Check your particular ESP32 datasheet for "maximum low input" or similar and as long as this value is over 0.65V, a low will be read properly. If it is 0.5V, then this low (0.65V) will not be read at all, or read intermittently and unreliably.

Note, that the 1.8k pull-up essentially becomes the "high" to the ESP32. This will limit the rise-time of that input (since it can only supply 3.3V/1.8k = 1.833mA) to pull the line high. This will also fight against the (small, 5pF) junction capacitance of the Schottky. For low speeds this won't matter at all. But at the highest serial speeds, the diode capacitance (even parasitic trace capacitance) will delay the transition of this pin slightly. If this is a concern (must support 115.2kbaud) then keep this trace short and run it well clear of others to reduce it's parasitic capacitance.

  • 1
    \$\begingroup\$ For the Low-level input voltage (VIL), the datasheet reports: -0.3 to 0.25×VDD1. So, if VDD is 3.3V, the VIL will be 0.25x3.3=0.825V. If i'm not wrong there will be no issues at all. \$\endgroup\$
    – VirtApp
    Apr 15, 2022 at 14:15
  • \$\begingroup\$ Sounds good, please let us know your results. If these answers have been helpful (or not), remember to vote using the arrows and select the one (flag icon) which was most helpful. \$\endgroup\$
    – rdtsc
    Apr 17, 2022 at 23:31

I see no reason why this shouldn't work, at least for a "dirty solution". The inputs (driver input, driver/receiver enable) are recommended to be below 0.8V for a logic low and above 2V for a logic high - those are fulfilled in your circuit.

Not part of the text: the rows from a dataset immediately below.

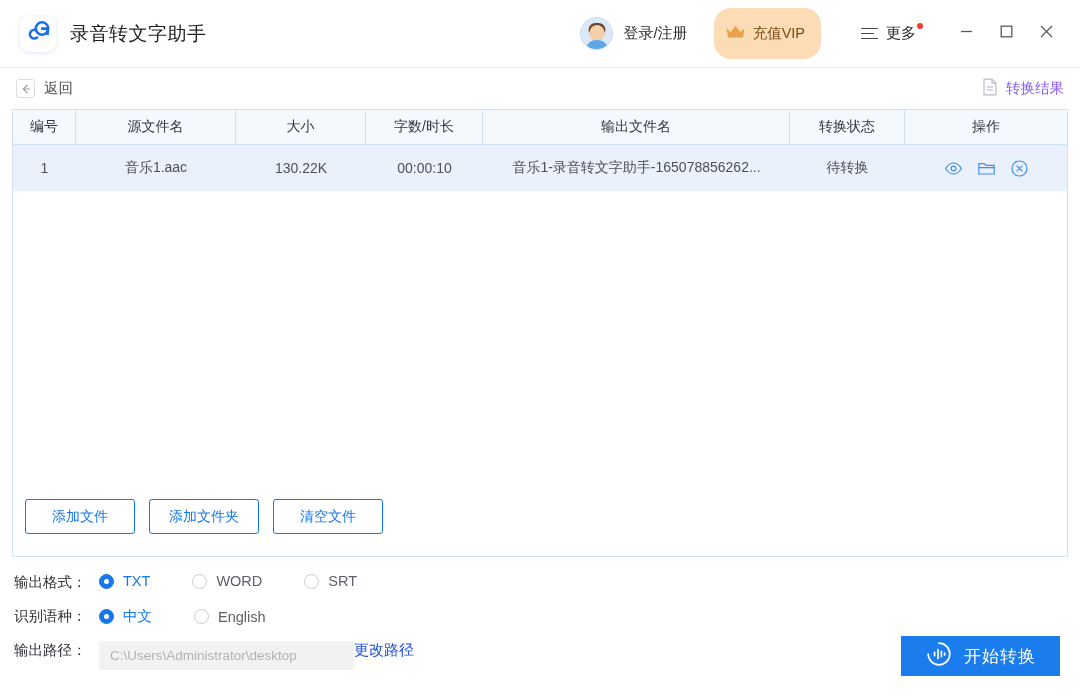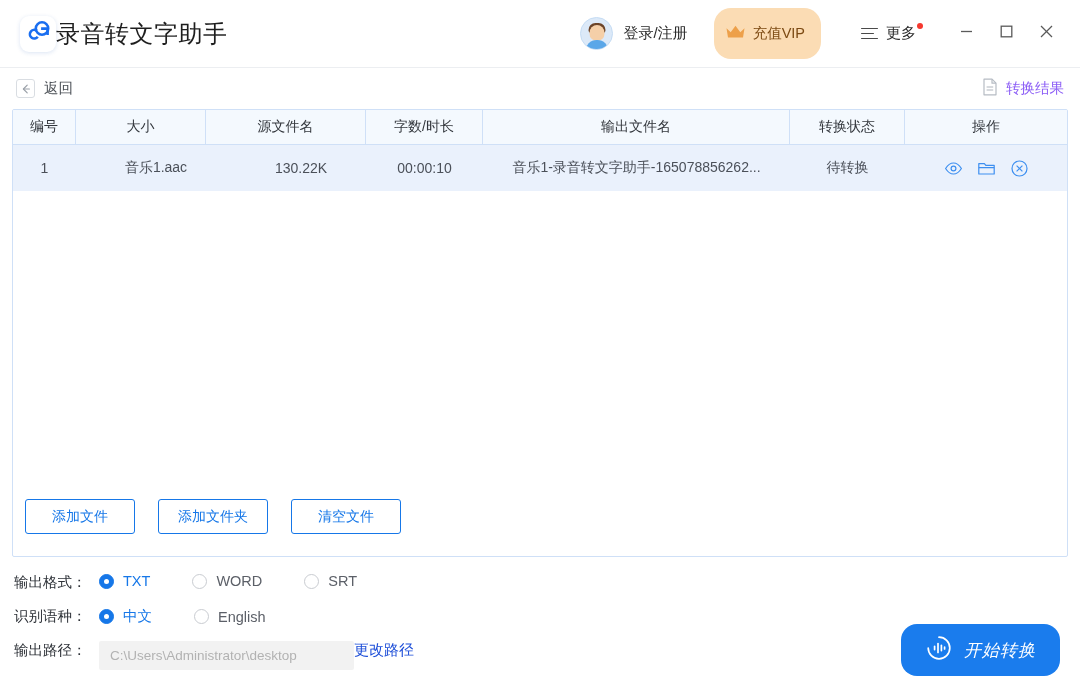--- a/index.html
+++ b/index.html
@@ -37,7 +37,8 @@
     flex: 0 0 auto;
   }
   .app-title {
-    font-size: 24px;
+    margin-left: 14px;
+    font-size: 19px;
     color: #1e1e1e;
     letter-spacing: 0.5px;
     font-weight: 500;

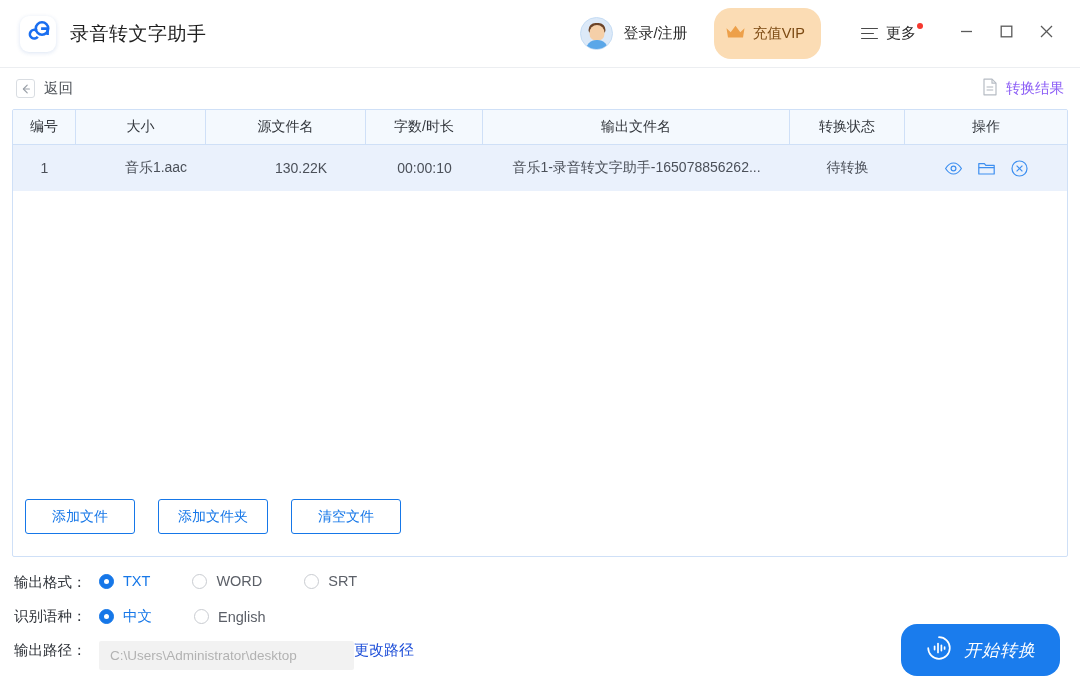--- a/index.html
+++ b/index.html
@@ -432,8 +432,8 @@
   <div class="panel">
     <div class="thead">
       <div class="th col-no">编号</div>
+      <div class="th col-src">源文件名</div>
       <div class="th col-size">大小</div>
-      <div class="th col-src">源文件名</div>
       <div class="th col-dur">字数/时长</div>
       <div class="th col-out">输出文件名</div>
       <div class="th col-status">转换状态</div>

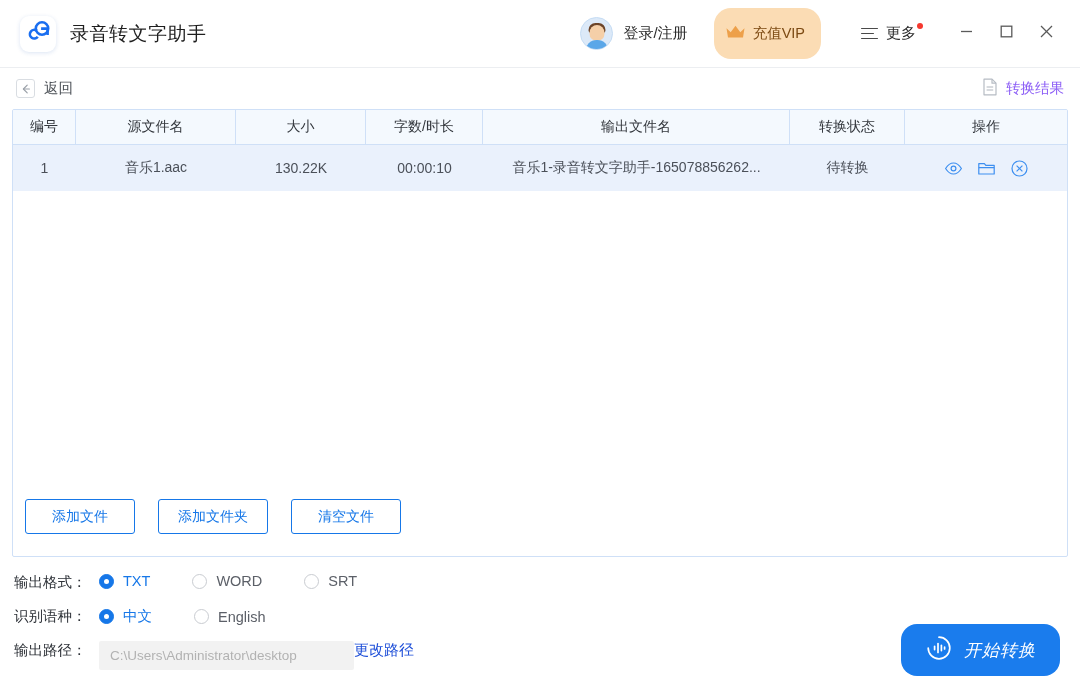--- a/index.html
+++ b/index.html
@@ -231,7 +231,7 @@
   .filebar {
     margin-top: auto;
     padding: 0 0 22px 12px;
-    display: flex; gap: 23px;
+    display: flex; gap: 14px;
     flex: 0 0 auto;
   }
   .obtn {

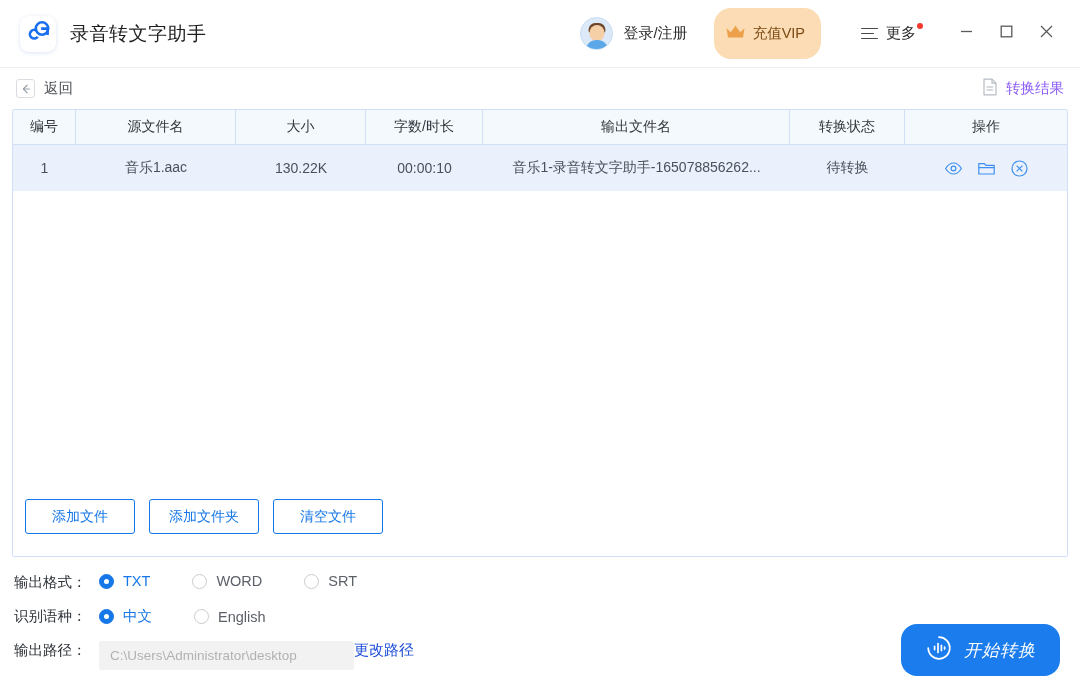--- a/index.html
+++ b/index.html
@@ -315,10 +315,10 @@
   .start-btn {
     position: absolute;
     right: 20px; bottom: 24px;
-    width: 159px; height: 52px;
+    width: 159px; height: 40px;
     background: #1a7ced;
     border: none;
-    border-radius: 16px;
+    border-radius: 0;
     color: #ffffff;
     font-size: 17px;
     font-family: "Liberation Sans", "DejaVu Sans", sans-serif;
@@ -326,7 +326,6 @@
     gap: 11px;
     cursor: pointer;
     letter-spacing: 1px;
-    font-style: italic;
   }
 </style>
 </head>

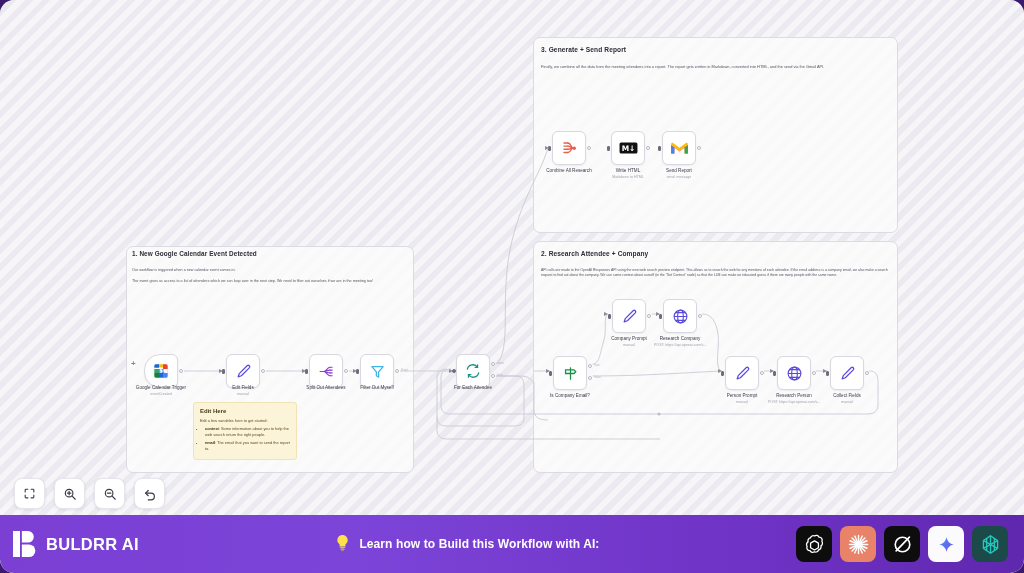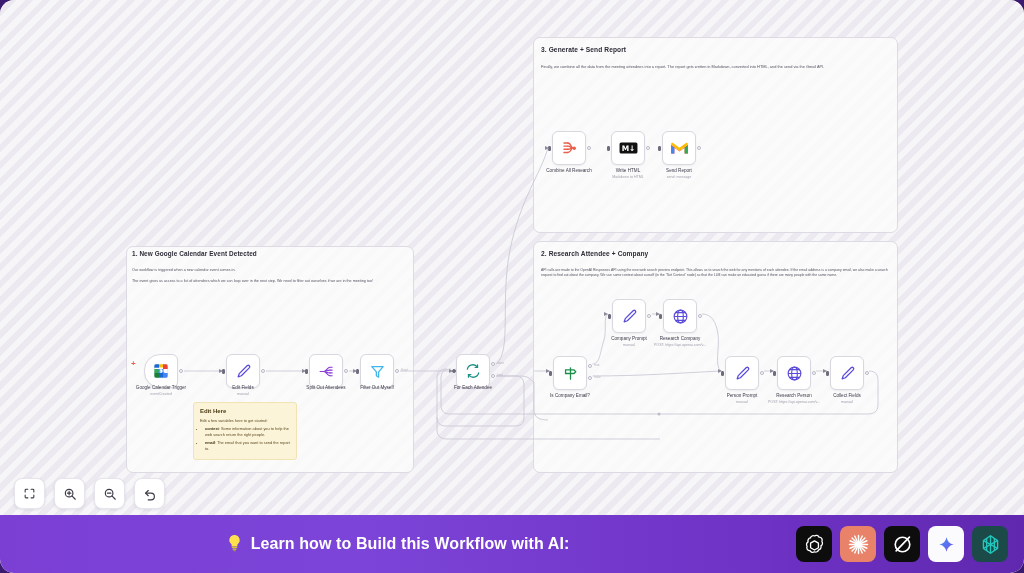--- a/index.html
+++ b/index.html
@@ -539,6 +539,17 @@
 
   <div id="footer">
 
+    <div id="brand">
+      <span id="brand-mark">
+        <svg width="24" height="26" viewBox="0 0 24 26">
+          <rect x="0" y="0" width="7" height="26" fill="#ffffff"></rect>
+          <path d="M8.5 0H15a5.4 5.4 0 0 1 0 11.6H8.5z" fill="#ffffff"></path>
+          <path d="M8.5 13.4H16a6.1 6.1 0 0 1 0 12.6H8.5z" fill="#ffffff"></path>
+          <rect x="7.3" y="0" width="1.4" height="26" fill="#7b3fd4"></rect>
+        </svg>
+      </span>
+      <span id="brand-name">BULDRR AI</span>
+    </div>
 
     <div id="footer-center">
       <span id="bulb">

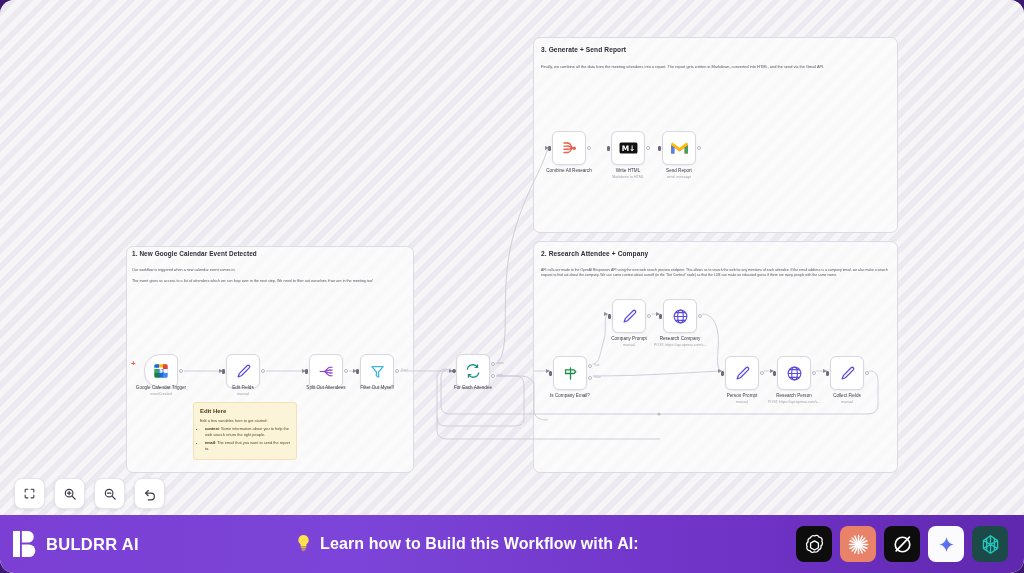--- a/index.html
+++ b/index.html
@@ -196,7 +196,7 @@
   #cta-text {
     color: #ffffff;
     font-weight: bold;
-    font-size: 16px;
+    font-size: 12px;
     letter-spacing: .1px;
   }
   #bulb { font-size: 15px; line-height:1; }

The purpose of the Schottky diode at the receiver output is to block harmful 5V. Instead of using the direct pin output (which would be 5V), a HIGH level is created using the 4k7 Ohm pullup, while the driver is still able to pull the signal to ground for a LOW level (note the orientation of the Schottky diode). So, the Schottky does not clamp the signal. A normal silicon diode would also do the job, though a (fast) Schottky diode might be recommended.